The good news? You CAN retrain your body—but it takes intentional practice and consistency to reinforce proper mechanics. Re-learning the right way takes time, but it’s worth it for pain-free movement and better performance! Golfer Tiger woods had his swing broken down and rebuilt, the repatterning is very common in elite athletes.

Studies on motor learning and neuroplasticity support this concept:
– Research in Motor Control and Learning (Schmidt & Lee) highlights how repetitive practice forms new neural pathways for movement efficiency.
– Fitts & Posner’s Stages of Motor Learning suggest it takes thousands of reps to override faulty movement habits.
– Studies on habit formation & neuroplasticity (e.g., Karni et al., 1998; Dayan & Cohen, 2011) show that breaking old motor patterns requires significantly more repetition than learning a new one.

We all want to feel better and move better. But if when we move with poor technique, the faulty engram pattern becomes engrained. This brings up the question to whether we should train to exhaustion and whether we should be exercised when physically fatigued.

Movements which are most demanding in skill, power, technique should always be put at the beginning of a training sequence or early on, before fatigue interferes with motor learning or speed of muscle contraction.

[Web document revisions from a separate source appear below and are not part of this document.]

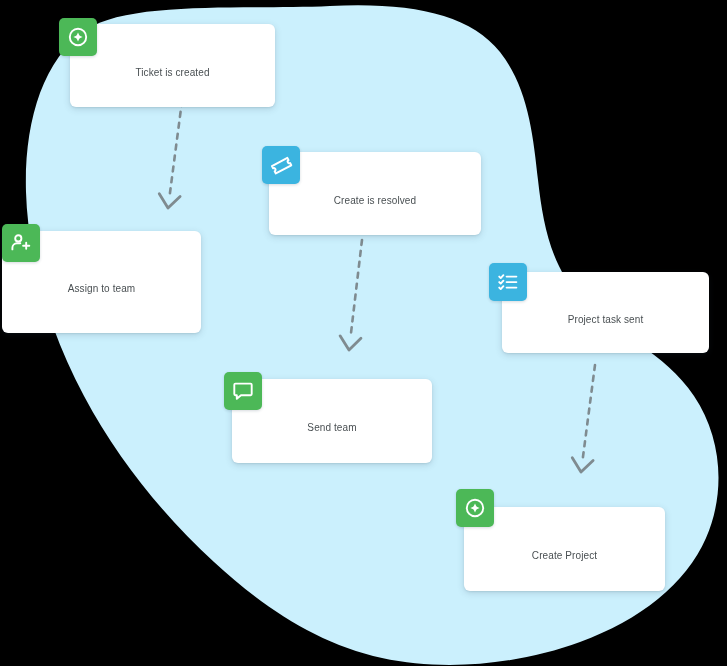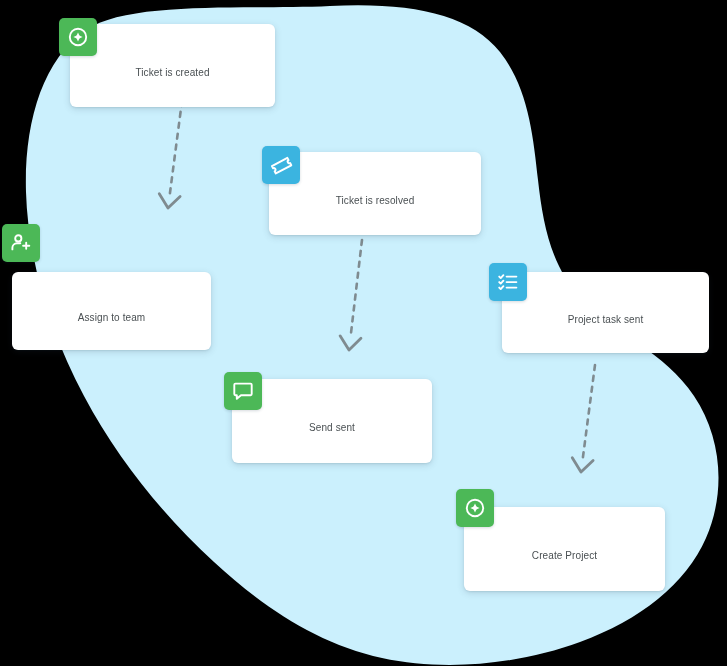"Ticket is resolved" span.node-label { text: Ticket -> Create }
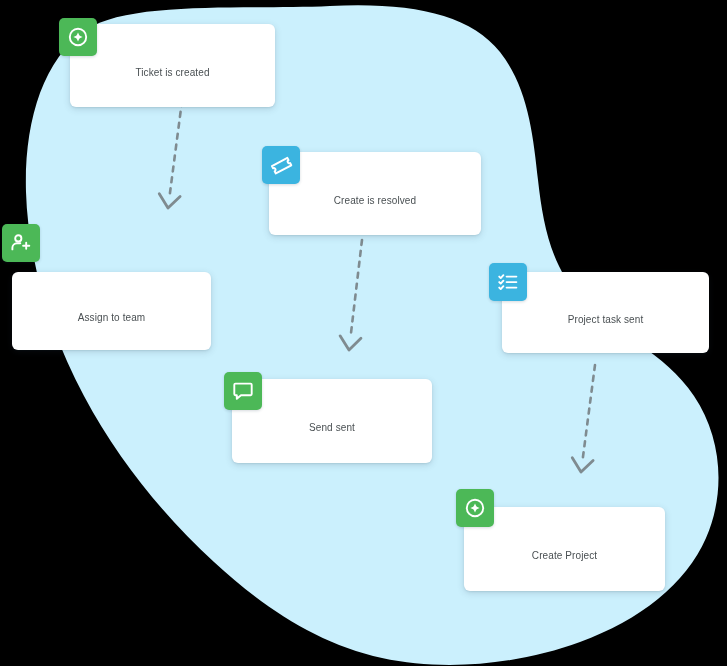"Assign to team" div.node-card { height: 78px -> 102px; left: 12px -> 2px; margin-top: 41px -> none }
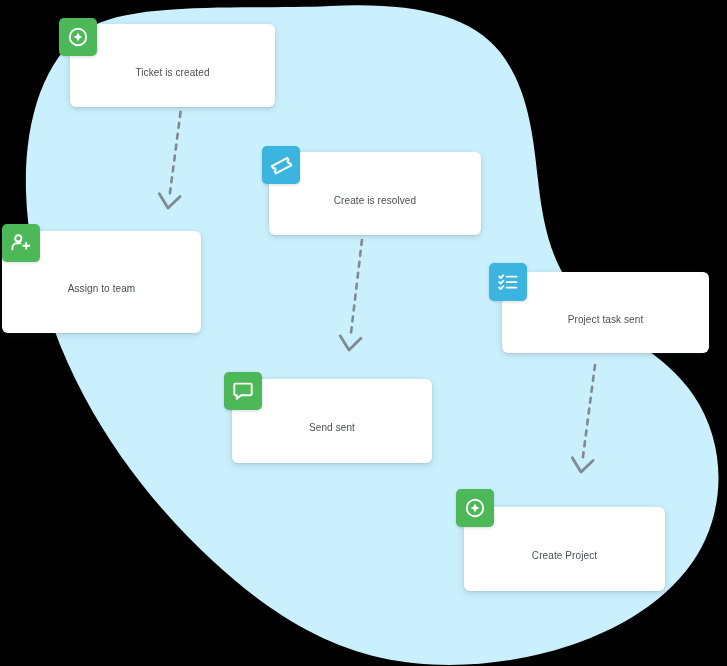"Send sent" span.node-label { text: sent -> team }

“The body does not have the capacity to learn movement patterns when highly stressed/fatigued. This factor is not related to the specificity of training principle associated with overload adaptation in energy systems. The specificity principle of physiological adaptation does not apply to motor learning. To learn skilled movement patterns that are to be executed under fatigued conditions, that learning has to occur in non-fatigued states” — Williams 1979

It’s important to repeat good quality movements or your technique will erode, and you’ll perform sloppy movements automatically. Bad habits are very difficult to re-programme. It’s far easier to learn correctly from scratch rather than attempt to alter an undesirable automatic habit. In fact, in the book Motor Learning (1991) Dr Schmidt states that it takes approximately 300-500 repetitions to develop a new motor pattern. Conversely, once bad habits are in place, he states that it’ll take about 3000-5000 repetitions to re-write and correct a bad motor pattern. So concentrate on getting it right and keeping it right and you’ll progress 10-times faster. This is why I am so specific on details in class.

Motor Programming is now advocated as an exercise rehabilitation tool by many of the leading experts in the field of personal training and rehabilitation (Chek, 1999; Sahrmann, 2002; Richardson, Hodges & Hides, 2005; McGill, 2006; Lee, 2007). The premises is that if the client has a faulty motor pattern which has been caused by repeated activity, pain, tight musculature or weakness then this can predispose them to further injury or result in poor recovery. All human movement is patterned and organized. It has predictable, repeatable elements such as those we see in gait (Woodruff,2005), unless something changes that pattern. This article aims to outline the process of how to correct faulty motor patterns and educate both clients and traners of an integrated approach to health and well-being.